Abstract

Indian Hindi language sports drama films centered on cricket function as performative documentaries depicting the lives, accomplishments, and trajectories of cricketers playing for the India men’s national cricket team, also known as Team India or the Men in Blue. These films, as cultural artifacts, are embedded in the establishment of a homogeneous episteme that consistently fails to offer alternatives to unsustainable development and pluralism of knowledge. Their persistent renditions of hegemonic masculinity and the gendered structure of cricket shape the politics of representation, positioning women of all classes, castes, and ethnicities as “others” in the sphere of mediated sport. In this regard, the Indian Hindi-language biographical sports drama film Shabaash Mithu (2022), directed by Srijit Mukherji and streaming on Netflix, serves as the first feasible approach to display the inspirational and empowering journey of Mithali Dorai Raj, the former Test and ODI (One Day International) captain of the India women’s national cricket team.

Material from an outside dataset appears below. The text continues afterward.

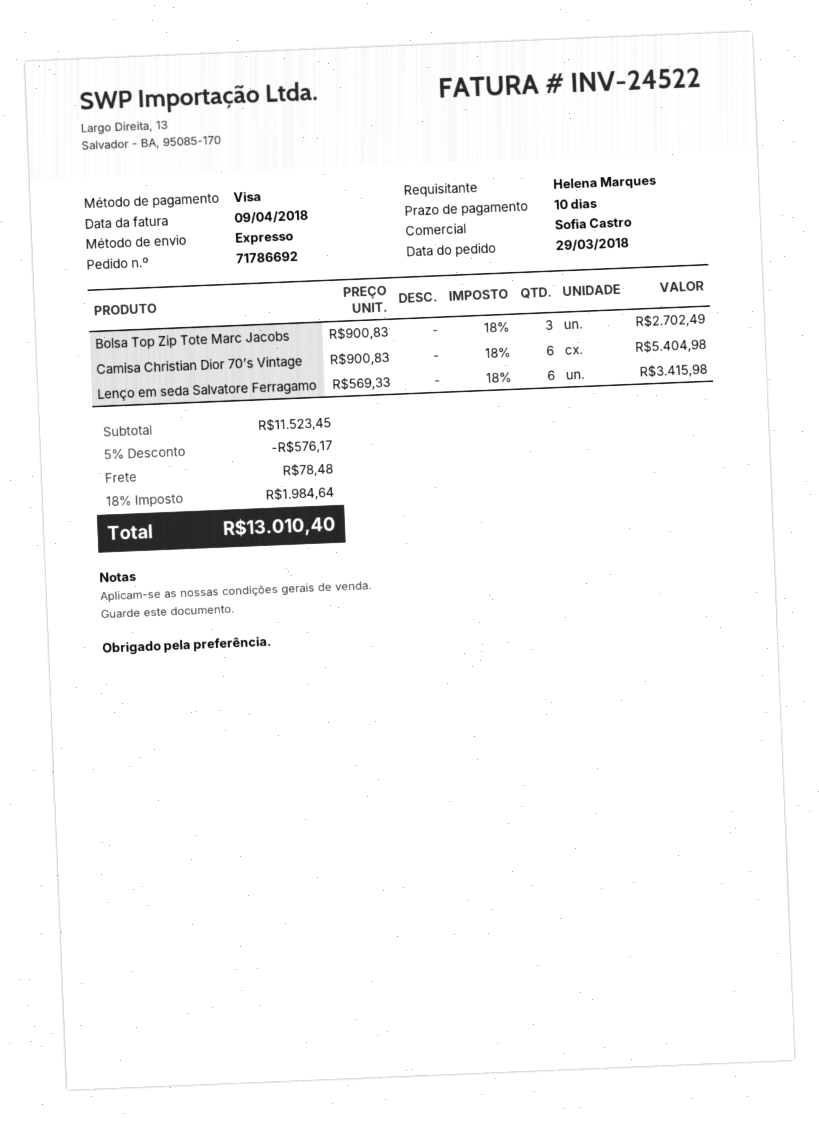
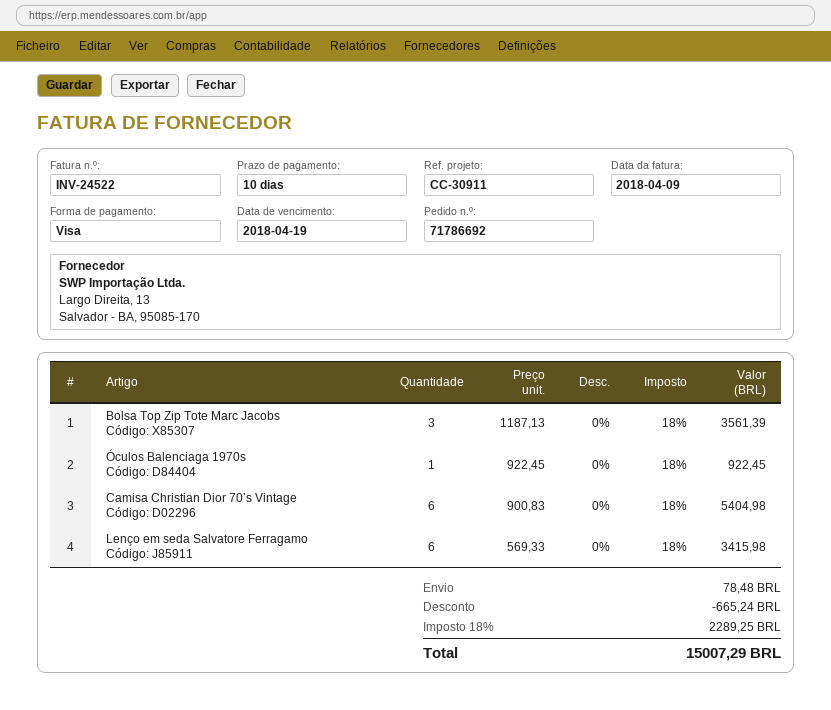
Bolsa Top Zip Tote Marc Jacobs: 3 x 900.83 = 2702.49 -> 3 x 1187.13 = 3561.39
Óculos Balenciaga 1970s: none -> 1 x 922.45 = 922.45
discount: 576.17 -> 665.24
tax: 18% = 1984.64 -> 18% = 2289.25
total: 13010.40 -> 15007.29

In this paper, we argue that delinking and unlearning the dominant episteme associated with the representation of cricket in Indian Hindi films brings forth an episteme that can make the cultural representations comprehensive. In doing so, we analyze the multifaceted visual epistemic representations and establish that Mithali Raj and her team not only experience the subjugations of epistemic hegemony but also delink those and make their episteme visible in layered ways.